Tomorrow, the Vatican offices shut down for a week so that the Pope and his curial officials can attend a spiritual retreat preached by Gianfranco Cardinal Ravasi. This would be a huge moment for any papal candidate — an analogy would be, letting one presidential candidate monopolize the airwaves for seven whole days, just three weeks before the New Hampshire primary. But it’s especially important for Ravasi, because he needs to address a particular weakness of his candidacy: He is the Italian cardinal most deeply engaged with the broader, secular, non-Catholic culture, but — says Vatican expert John Allen — it’s “off-putting” to some that he spends so much time reaching out. It raises the suspicion that he’s more interested in the world outside of the Church than the Church itself. So his audience this week — and, most especially, the cardinals in the room – will be watching with a gimlet eye: Does this guy have what it takes? Is he a man of serious prayer, as well as an intellectually brilliant media star?

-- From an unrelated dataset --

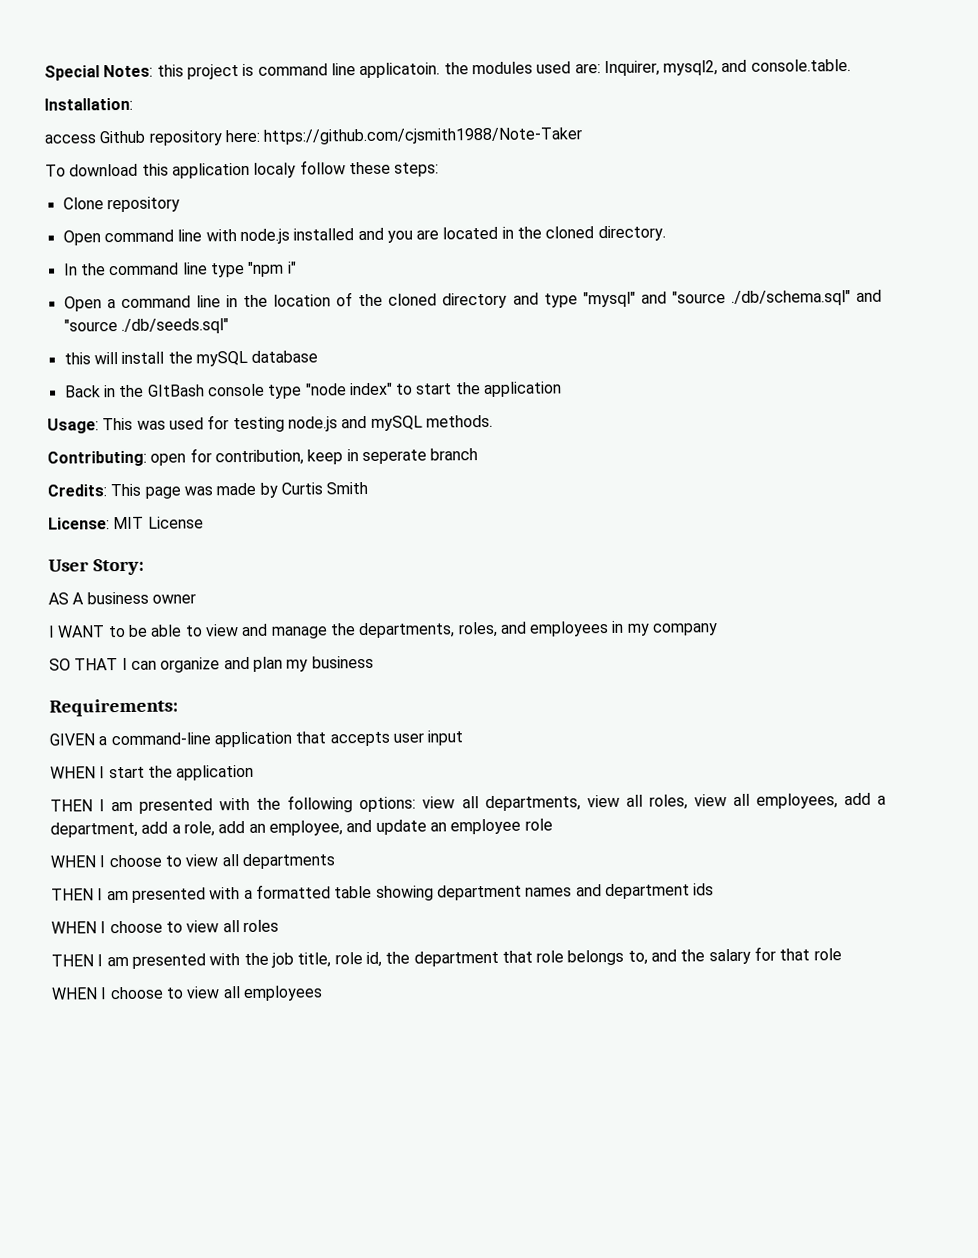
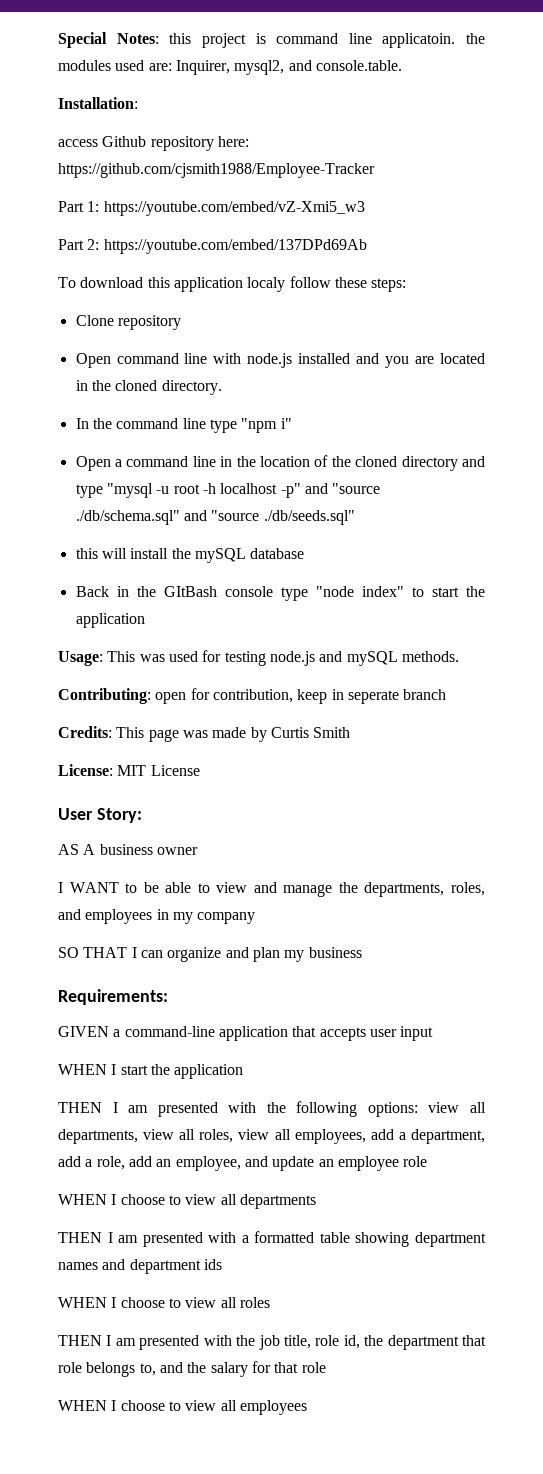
[263,127,584,145] https://github.com/cjsmith1988/Note-Taker -> [58,163,375,178] [58,201,365,216] [58,239,367,254] https://github.com/cjsmith1988/Employee-Tracker // Part 1: https://youtube.com/embed/vZ-Xmi5_w3 // Part 2: https://youtube.com/embed/137DPd69Ab
[582,291,636,308] "mysql" -> [106,483,301,498] "mysql -u root -h localhost -p"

The retreat matters. The last two Popes both had been tasked, as cardinals, with preaching this annual retreat. It is, of course, not primarily an audition for the papacy, but it is also that. And if you can get the voters’ attention at the precise time they are facing the papal election, it is even more important. (Think, also, of the speech Ratzinger got to give — because he was dean of the College of Cardinals — on April 18, 2005, in which he famously talked about a supposed “dictatorship of relativism.” I confess that I have never liked this phrase — it sounds to me too much like a challenge to the religious liberty and pluralism we Americans cherish, and do not view as a “dictatorship” of any sort — but it impressed the voters sufficiently that, the following day, Ratzinger was elected pope.)
I have just one piece of advice for Cardinal Ravasi as he enters his big moment: Keep the water bottle very close to the lectern.